_Input data:_

╭──

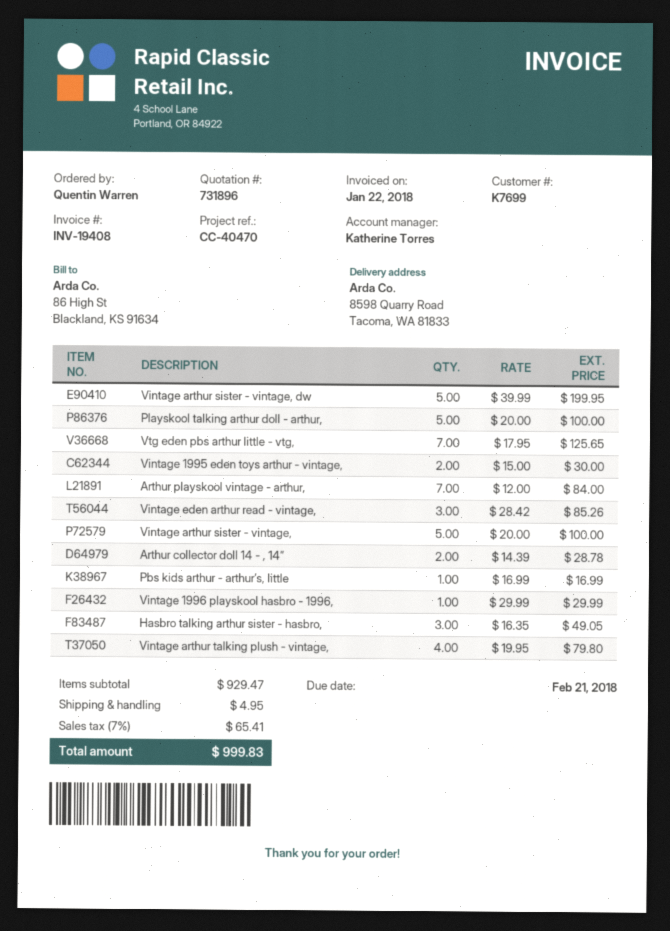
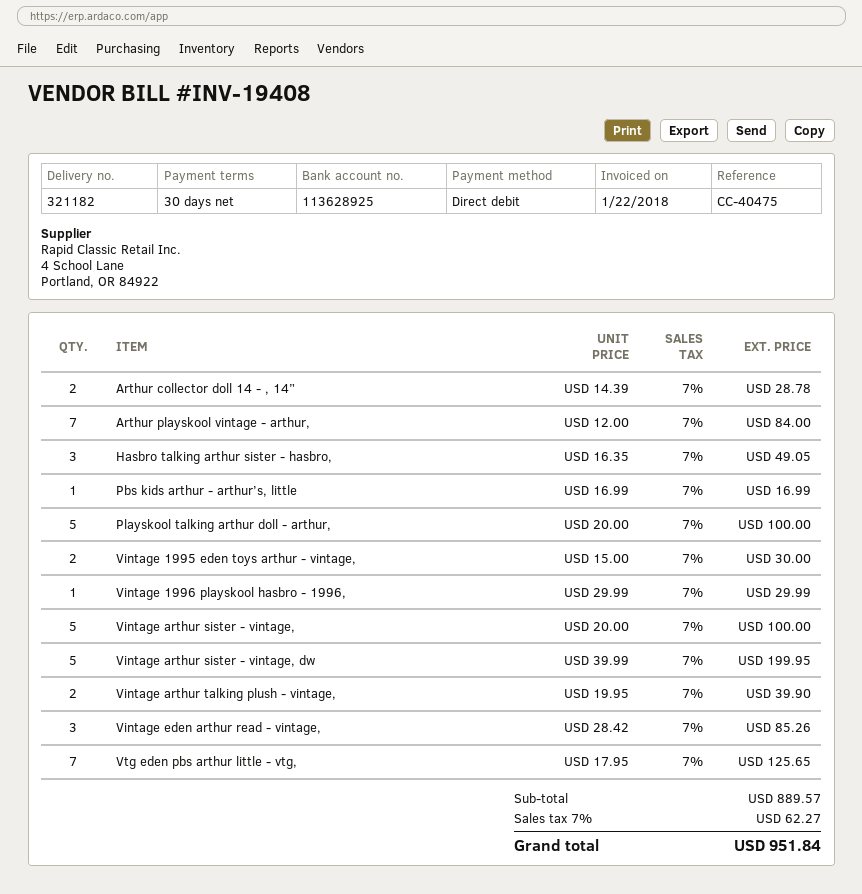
reference: CC-40470 -> CC-40475
Vintage arthur talking plush - vintage,: 4 x 19.95 = 79.80 -> 2 x 19.95 = 39.90
subtotal: 929.47 -> 889.57
shipping: 4.95 -> none
tax: 7% = 65.41 -> 7% = 62.27
total: 999.83 -> 951.84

╰──

Only the lines from the one with "subtotal: 929.47 -> 889.57" to the end of the entries above belong in your answer. Retype them exactly.

_Output for this exercise:_
subtotal: 929.47 -> 889.57
shipping: 4.95 -> none
tax: 7% = 65.41 -> 7% = 62.27
total: 999.83 -> 951.84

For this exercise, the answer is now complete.